* Web page edit records
Segment Open
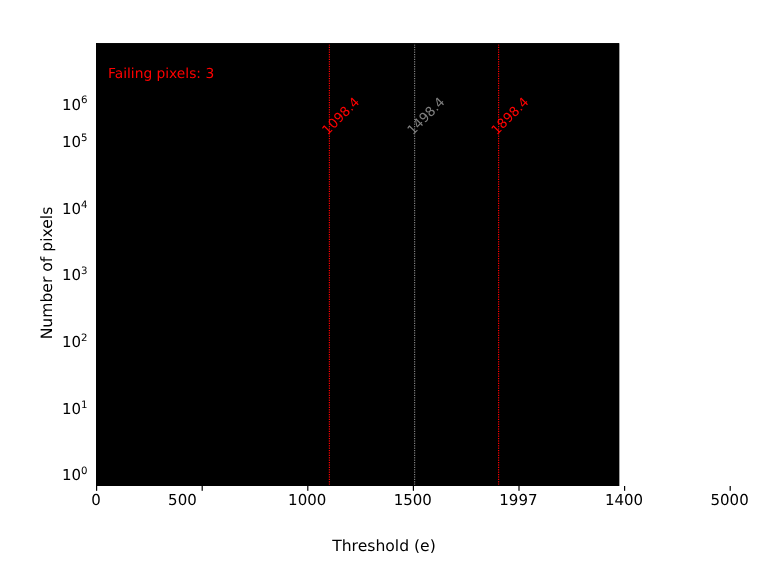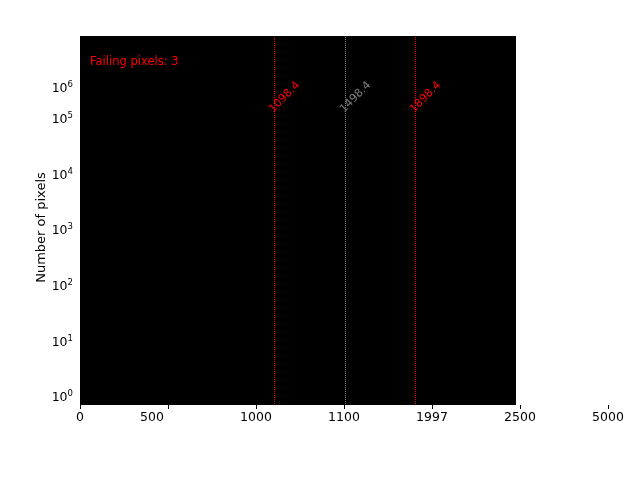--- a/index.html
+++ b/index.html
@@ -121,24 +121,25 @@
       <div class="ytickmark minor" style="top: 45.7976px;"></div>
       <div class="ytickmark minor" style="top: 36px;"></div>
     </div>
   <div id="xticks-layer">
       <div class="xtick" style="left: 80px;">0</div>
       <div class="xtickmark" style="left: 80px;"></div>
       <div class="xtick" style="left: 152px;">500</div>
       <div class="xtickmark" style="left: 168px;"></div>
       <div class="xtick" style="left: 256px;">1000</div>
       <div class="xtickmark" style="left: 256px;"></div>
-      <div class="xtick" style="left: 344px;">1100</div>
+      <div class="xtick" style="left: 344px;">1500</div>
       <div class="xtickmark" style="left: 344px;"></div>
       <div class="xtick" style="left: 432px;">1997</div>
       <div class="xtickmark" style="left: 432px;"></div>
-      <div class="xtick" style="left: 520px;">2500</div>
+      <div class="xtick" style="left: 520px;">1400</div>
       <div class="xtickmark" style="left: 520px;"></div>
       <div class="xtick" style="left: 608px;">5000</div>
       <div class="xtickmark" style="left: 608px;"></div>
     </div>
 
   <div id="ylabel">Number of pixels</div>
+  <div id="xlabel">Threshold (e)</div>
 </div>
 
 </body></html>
Segment Closed
Segment Open
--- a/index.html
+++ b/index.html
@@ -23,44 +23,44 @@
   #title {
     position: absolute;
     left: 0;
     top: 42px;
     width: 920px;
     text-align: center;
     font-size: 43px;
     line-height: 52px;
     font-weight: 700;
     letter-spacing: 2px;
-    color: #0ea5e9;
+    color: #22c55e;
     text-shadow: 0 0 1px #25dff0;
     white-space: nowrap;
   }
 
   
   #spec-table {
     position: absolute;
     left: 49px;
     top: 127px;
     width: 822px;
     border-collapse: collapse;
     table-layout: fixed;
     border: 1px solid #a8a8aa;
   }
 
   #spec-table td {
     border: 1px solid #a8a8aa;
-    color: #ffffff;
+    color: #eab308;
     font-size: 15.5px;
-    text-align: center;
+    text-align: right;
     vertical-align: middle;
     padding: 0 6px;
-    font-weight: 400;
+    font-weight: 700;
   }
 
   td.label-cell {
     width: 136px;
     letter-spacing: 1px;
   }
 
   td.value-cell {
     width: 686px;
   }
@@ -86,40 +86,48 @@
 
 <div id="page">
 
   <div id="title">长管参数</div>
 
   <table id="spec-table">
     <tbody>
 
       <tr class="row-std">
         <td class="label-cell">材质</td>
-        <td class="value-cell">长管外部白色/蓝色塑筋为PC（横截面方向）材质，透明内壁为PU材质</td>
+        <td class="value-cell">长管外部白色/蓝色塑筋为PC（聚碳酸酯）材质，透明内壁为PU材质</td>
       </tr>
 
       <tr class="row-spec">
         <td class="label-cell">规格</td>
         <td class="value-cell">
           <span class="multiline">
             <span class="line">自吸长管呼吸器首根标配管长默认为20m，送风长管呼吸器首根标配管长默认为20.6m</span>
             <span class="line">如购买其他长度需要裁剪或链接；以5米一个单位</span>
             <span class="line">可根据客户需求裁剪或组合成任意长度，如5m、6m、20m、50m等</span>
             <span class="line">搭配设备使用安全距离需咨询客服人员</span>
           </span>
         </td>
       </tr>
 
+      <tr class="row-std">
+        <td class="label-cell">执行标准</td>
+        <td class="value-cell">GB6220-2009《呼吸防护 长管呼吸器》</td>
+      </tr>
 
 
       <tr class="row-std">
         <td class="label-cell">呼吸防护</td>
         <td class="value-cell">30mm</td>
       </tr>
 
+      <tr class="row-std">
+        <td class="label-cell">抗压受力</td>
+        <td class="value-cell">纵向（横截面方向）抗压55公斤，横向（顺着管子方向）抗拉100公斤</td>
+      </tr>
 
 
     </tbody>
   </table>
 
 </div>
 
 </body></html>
Segment Closed
Segment Open
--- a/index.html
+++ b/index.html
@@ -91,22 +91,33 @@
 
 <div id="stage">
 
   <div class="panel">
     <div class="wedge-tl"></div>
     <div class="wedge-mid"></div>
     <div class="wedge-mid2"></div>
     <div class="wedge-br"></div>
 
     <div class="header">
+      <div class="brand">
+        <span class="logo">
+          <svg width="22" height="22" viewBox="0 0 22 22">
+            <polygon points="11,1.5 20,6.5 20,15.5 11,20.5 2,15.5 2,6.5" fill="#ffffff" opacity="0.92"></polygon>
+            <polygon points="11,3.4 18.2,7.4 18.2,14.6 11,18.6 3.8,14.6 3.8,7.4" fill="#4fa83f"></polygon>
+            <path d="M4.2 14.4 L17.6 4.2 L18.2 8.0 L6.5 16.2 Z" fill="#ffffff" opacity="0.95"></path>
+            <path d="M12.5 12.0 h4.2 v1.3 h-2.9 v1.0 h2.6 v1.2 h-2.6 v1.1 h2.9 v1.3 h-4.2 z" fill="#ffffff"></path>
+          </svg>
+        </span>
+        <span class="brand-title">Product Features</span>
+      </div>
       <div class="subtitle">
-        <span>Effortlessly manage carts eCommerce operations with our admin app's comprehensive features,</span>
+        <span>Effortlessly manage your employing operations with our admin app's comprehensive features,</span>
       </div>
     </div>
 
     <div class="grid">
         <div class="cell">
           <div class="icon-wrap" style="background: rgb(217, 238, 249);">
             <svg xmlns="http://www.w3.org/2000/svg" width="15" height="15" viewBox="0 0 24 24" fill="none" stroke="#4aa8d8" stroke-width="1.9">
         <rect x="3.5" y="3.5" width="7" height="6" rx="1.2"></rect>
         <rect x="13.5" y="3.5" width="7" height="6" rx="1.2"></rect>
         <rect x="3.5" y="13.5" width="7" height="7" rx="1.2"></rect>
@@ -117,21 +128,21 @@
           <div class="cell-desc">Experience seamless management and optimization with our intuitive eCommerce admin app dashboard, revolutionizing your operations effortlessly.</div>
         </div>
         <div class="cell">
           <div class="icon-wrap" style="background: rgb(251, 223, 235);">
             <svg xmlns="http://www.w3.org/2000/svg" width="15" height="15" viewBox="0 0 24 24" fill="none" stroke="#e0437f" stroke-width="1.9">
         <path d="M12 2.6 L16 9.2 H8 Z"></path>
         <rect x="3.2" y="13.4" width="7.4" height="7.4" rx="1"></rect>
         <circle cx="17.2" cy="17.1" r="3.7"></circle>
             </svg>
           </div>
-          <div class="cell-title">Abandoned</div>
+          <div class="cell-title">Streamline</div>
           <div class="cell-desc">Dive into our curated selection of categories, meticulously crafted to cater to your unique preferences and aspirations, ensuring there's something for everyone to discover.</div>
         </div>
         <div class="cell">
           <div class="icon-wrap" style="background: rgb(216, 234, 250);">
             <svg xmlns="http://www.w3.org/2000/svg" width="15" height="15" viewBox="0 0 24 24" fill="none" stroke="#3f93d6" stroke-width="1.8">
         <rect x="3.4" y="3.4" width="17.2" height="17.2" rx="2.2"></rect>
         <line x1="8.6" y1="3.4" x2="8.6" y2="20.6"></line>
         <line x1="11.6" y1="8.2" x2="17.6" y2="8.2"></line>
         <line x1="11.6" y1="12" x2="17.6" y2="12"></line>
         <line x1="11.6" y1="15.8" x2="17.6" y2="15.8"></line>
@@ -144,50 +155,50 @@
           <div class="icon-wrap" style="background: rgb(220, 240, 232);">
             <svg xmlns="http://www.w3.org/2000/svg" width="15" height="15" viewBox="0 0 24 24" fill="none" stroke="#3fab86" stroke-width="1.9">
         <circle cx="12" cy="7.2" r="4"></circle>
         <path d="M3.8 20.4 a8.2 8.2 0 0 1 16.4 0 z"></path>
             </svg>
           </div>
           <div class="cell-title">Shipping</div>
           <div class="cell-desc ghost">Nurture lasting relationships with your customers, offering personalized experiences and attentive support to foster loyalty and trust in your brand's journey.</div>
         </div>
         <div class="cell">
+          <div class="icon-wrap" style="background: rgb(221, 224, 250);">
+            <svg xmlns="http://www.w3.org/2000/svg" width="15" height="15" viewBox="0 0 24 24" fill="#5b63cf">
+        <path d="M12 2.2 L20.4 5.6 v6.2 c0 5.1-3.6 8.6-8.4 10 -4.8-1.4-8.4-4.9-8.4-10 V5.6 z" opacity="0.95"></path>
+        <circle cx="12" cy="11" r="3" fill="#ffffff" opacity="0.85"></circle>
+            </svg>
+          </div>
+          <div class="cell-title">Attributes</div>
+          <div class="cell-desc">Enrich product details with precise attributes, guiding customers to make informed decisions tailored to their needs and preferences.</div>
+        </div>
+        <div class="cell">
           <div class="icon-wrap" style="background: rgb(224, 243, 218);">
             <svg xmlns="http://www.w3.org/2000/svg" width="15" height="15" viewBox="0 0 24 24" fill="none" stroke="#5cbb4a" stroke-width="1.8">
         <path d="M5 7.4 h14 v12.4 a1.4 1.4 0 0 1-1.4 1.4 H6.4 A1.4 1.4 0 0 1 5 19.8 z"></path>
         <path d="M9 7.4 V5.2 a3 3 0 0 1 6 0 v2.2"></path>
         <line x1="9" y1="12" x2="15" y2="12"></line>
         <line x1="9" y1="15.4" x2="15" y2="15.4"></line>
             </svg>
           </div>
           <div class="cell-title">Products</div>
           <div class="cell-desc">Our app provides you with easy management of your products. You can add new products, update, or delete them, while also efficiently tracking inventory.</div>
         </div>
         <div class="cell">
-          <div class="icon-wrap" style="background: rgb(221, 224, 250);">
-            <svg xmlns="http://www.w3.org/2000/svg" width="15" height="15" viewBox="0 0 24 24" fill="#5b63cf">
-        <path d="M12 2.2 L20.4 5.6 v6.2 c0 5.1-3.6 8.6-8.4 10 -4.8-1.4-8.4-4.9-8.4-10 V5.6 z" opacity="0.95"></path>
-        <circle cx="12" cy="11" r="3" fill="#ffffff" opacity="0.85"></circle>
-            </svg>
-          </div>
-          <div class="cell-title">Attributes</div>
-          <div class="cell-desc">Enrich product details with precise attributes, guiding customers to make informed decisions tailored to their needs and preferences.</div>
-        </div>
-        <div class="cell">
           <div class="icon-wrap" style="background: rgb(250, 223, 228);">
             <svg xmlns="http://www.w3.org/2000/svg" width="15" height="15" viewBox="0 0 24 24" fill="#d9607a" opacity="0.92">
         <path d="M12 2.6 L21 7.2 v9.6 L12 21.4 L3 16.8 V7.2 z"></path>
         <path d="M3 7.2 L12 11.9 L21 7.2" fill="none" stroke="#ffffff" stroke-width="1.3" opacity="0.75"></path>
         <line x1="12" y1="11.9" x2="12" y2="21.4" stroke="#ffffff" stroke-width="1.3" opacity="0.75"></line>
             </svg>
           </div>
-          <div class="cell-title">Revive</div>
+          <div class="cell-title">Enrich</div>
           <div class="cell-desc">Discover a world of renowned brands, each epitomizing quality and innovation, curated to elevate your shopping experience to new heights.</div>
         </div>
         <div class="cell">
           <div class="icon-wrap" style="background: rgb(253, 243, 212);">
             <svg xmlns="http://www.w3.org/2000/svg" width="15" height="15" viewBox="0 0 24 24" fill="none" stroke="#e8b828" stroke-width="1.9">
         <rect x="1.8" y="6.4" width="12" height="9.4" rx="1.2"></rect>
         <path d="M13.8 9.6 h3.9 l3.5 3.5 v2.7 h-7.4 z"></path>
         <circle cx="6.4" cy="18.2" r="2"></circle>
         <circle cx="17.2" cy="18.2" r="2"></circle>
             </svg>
Segment Closed
* Problem description
Across the preceding records, count the lines with the word "table" in them and give that figure alone.

* Solution for this task
5